> [What needs to be done]: List each line of the data that holds the string "radius".
※
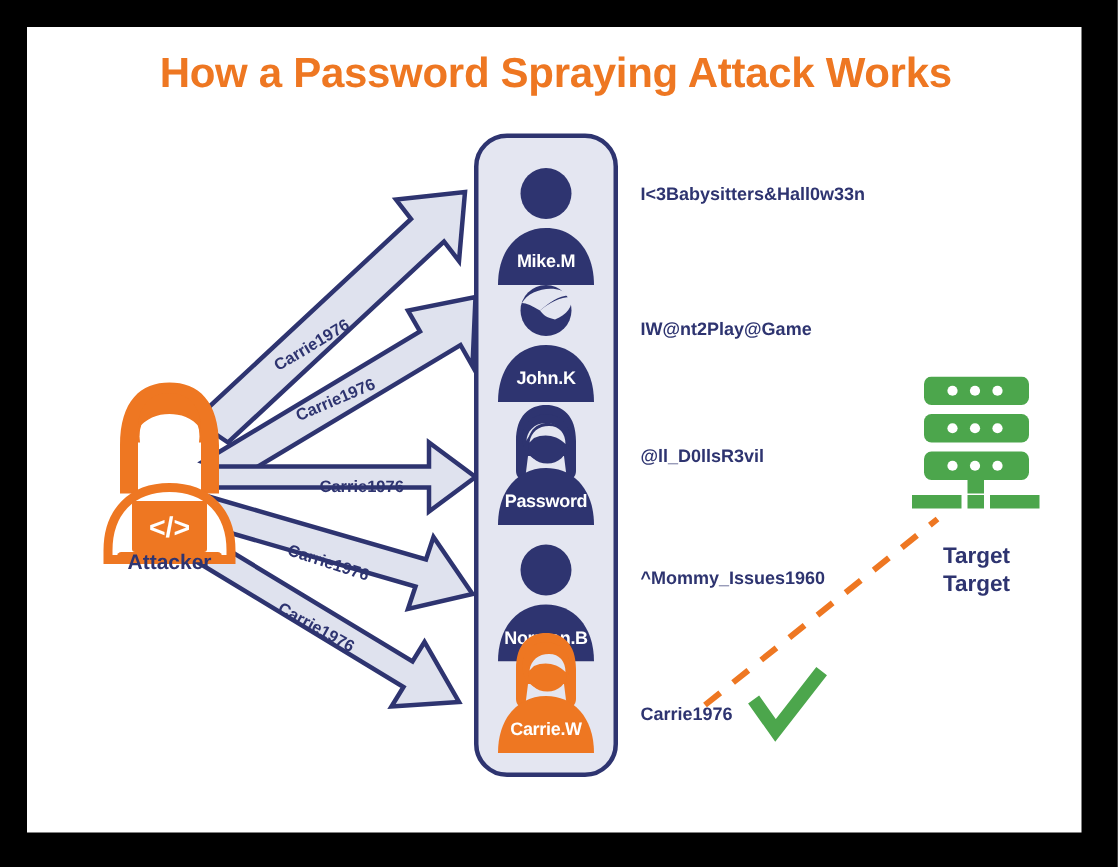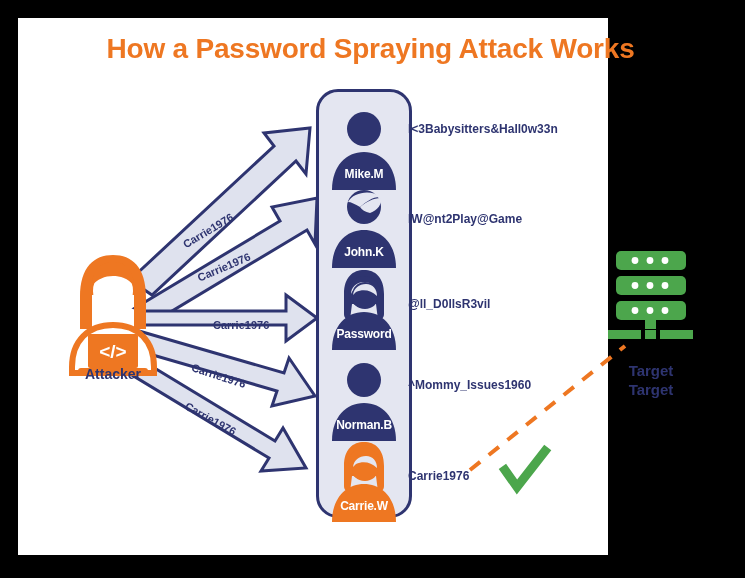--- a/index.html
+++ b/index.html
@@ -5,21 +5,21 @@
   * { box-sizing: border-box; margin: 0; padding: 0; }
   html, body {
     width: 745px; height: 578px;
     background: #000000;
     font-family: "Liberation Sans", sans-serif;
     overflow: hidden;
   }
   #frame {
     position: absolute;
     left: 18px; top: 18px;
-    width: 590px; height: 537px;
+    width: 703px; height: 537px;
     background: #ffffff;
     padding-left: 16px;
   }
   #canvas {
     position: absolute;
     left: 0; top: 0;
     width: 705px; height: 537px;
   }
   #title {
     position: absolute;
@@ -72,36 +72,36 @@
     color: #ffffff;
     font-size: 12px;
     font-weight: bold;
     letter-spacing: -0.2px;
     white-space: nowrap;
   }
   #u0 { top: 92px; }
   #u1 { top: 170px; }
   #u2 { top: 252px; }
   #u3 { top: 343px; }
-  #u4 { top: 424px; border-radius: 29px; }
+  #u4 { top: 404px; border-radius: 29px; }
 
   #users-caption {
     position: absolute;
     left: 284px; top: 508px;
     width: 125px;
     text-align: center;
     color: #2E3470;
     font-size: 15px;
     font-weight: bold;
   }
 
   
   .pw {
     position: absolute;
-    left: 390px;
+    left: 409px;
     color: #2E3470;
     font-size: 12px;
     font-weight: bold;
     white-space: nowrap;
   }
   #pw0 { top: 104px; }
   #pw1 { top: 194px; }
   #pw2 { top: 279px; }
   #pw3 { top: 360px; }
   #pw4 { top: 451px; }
※
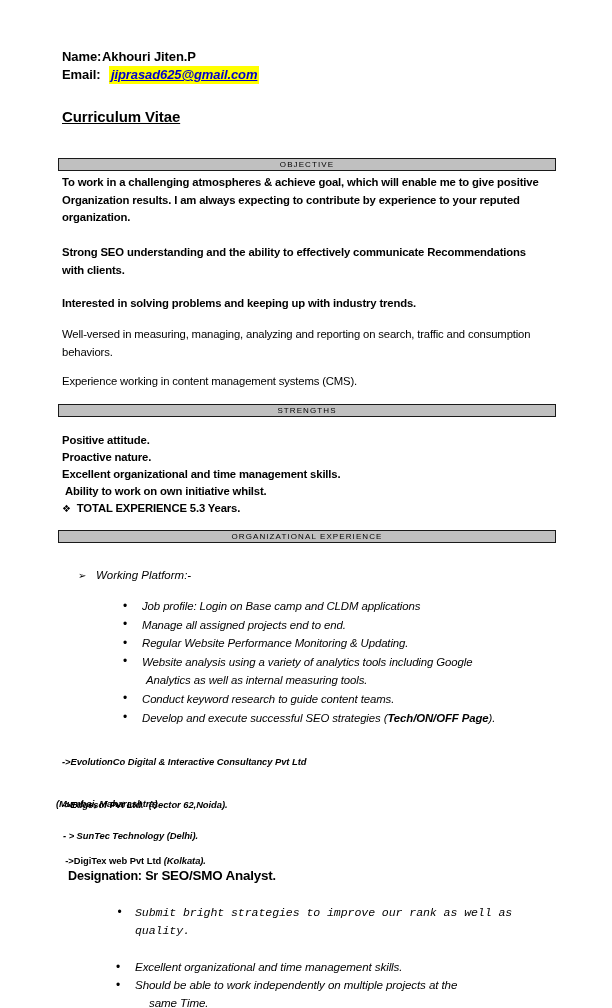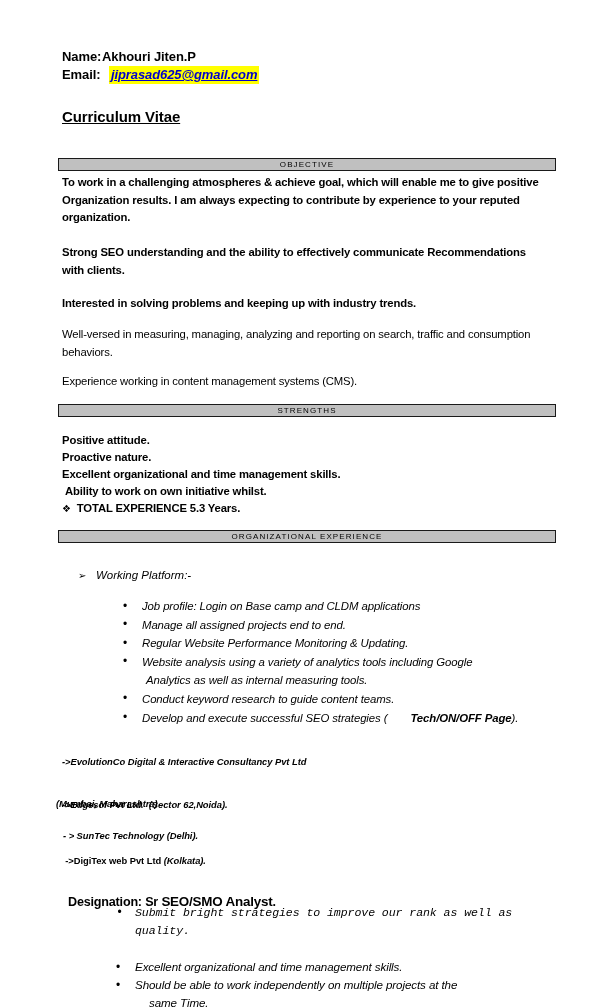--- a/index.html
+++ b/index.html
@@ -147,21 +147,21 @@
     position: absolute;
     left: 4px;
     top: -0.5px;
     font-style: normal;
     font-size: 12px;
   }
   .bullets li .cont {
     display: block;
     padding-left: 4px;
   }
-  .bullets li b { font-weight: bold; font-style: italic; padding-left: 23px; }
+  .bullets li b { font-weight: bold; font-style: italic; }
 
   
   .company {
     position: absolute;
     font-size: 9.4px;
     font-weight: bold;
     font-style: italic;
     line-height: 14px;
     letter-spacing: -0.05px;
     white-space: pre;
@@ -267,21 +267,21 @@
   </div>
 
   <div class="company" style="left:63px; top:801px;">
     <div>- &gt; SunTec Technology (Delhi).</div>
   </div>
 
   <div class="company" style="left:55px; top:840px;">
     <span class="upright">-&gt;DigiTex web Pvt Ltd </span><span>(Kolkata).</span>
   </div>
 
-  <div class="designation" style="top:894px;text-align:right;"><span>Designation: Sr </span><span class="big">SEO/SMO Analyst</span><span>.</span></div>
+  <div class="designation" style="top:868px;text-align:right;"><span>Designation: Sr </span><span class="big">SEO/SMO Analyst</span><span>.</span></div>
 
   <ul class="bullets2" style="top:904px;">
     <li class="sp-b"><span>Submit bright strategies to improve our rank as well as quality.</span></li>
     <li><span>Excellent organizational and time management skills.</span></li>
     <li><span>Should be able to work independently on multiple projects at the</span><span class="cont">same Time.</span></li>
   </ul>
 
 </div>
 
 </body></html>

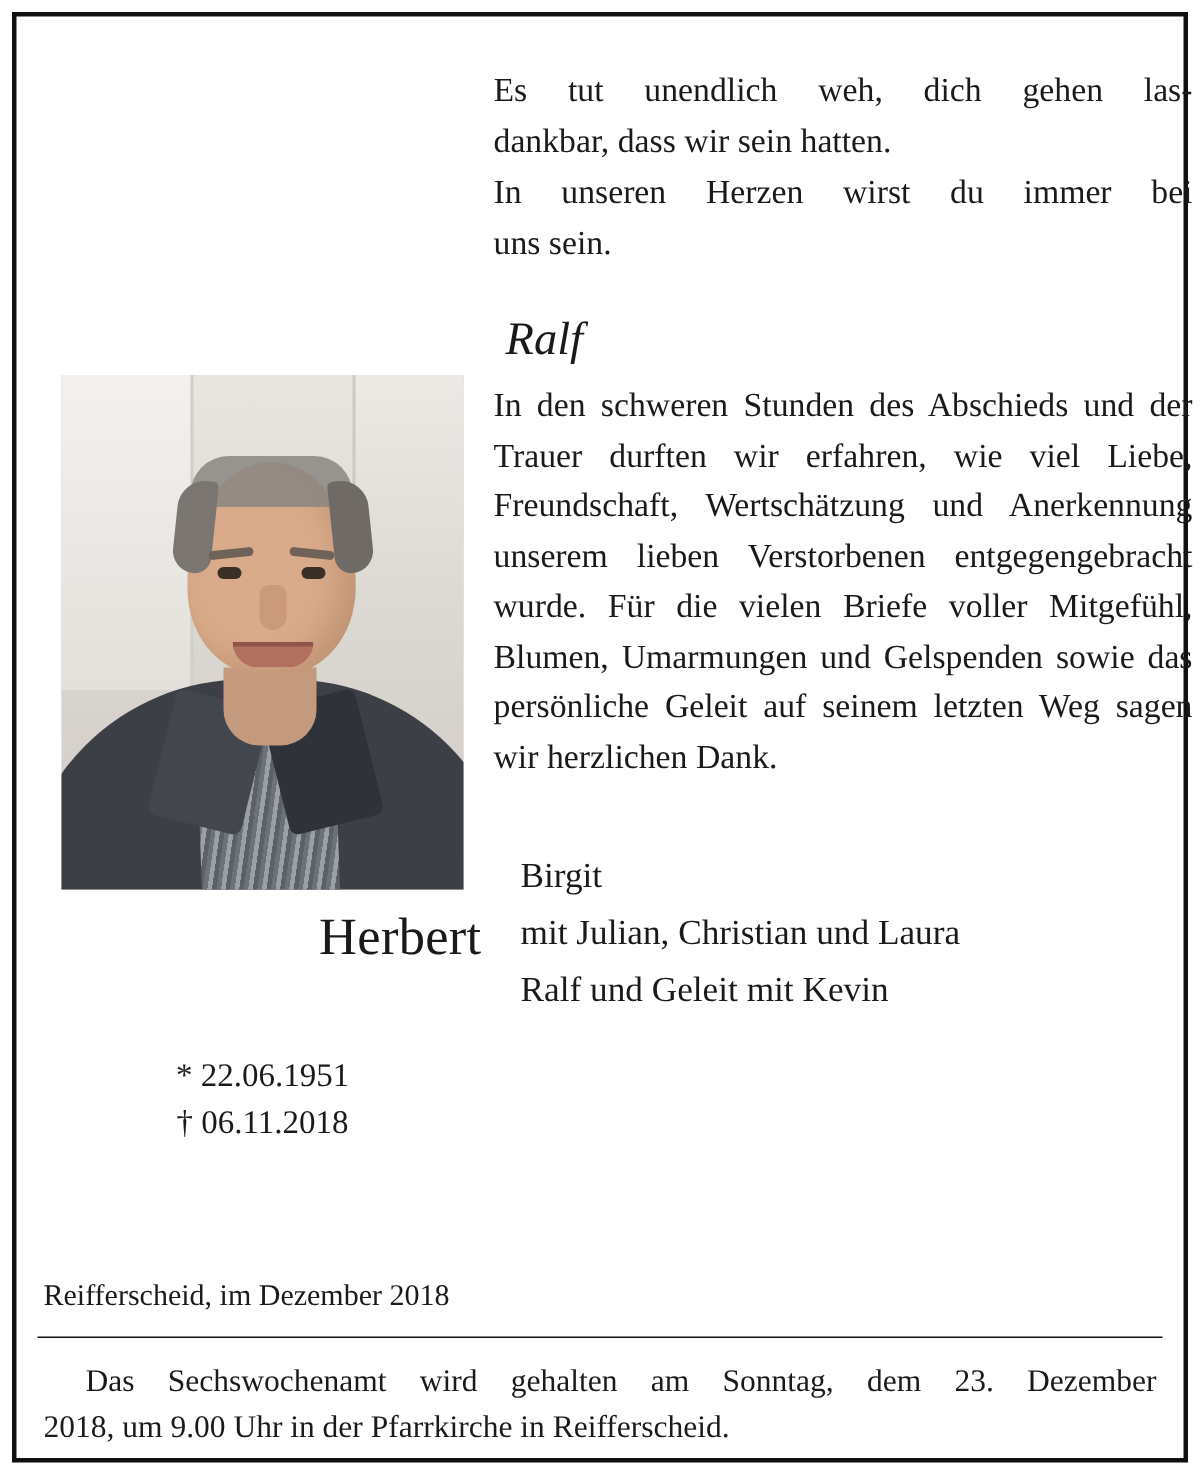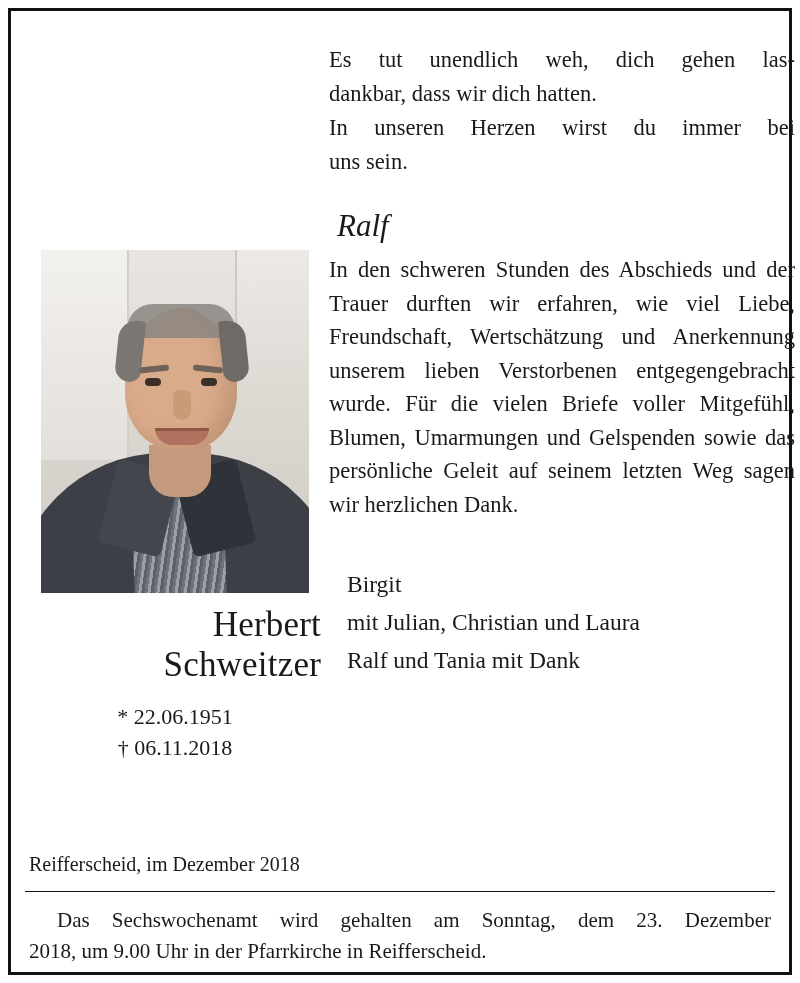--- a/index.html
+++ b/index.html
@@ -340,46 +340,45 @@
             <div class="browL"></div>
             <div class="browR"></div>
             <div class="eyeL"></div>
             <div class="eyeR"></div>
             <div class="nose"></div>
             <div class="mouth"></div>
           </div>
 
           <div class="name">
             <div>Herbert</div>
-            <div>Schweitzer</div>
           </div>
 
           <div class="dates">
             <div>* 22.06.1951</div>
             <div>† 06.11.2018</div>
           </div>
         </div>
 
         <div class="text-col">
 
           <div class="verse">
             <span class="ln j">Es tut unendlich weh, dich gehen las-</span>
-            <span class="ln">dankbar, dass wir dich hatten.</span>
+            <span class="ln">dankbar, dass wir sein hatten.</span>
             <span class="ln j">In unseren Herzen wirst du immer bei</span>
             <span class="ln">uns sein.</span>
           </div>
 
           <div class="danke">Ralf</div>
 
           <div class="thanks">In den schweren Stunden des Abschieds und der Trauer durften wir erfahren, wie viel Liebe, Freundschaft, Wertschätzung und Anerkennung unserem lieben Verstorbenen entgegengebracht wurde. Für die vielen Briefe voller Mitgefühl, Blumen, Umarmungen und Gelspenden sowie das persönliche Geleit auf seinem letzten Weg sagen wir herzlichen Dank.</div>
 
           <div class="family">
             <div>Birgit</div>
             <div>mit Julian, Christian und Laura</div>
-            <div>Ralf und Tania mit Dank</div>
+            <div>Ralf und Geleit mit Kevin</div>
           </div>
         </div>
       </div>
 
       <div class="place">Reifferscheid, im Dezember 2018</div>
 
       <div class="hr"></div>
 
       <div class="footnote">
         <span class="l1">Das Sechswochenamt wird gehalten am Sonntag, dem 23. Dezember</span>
※
> [Finished exercise]:
-  #u4 { top: 424px; border-radius: 29px; }
+  #u4 { top: 404px; border-radius: 29px; }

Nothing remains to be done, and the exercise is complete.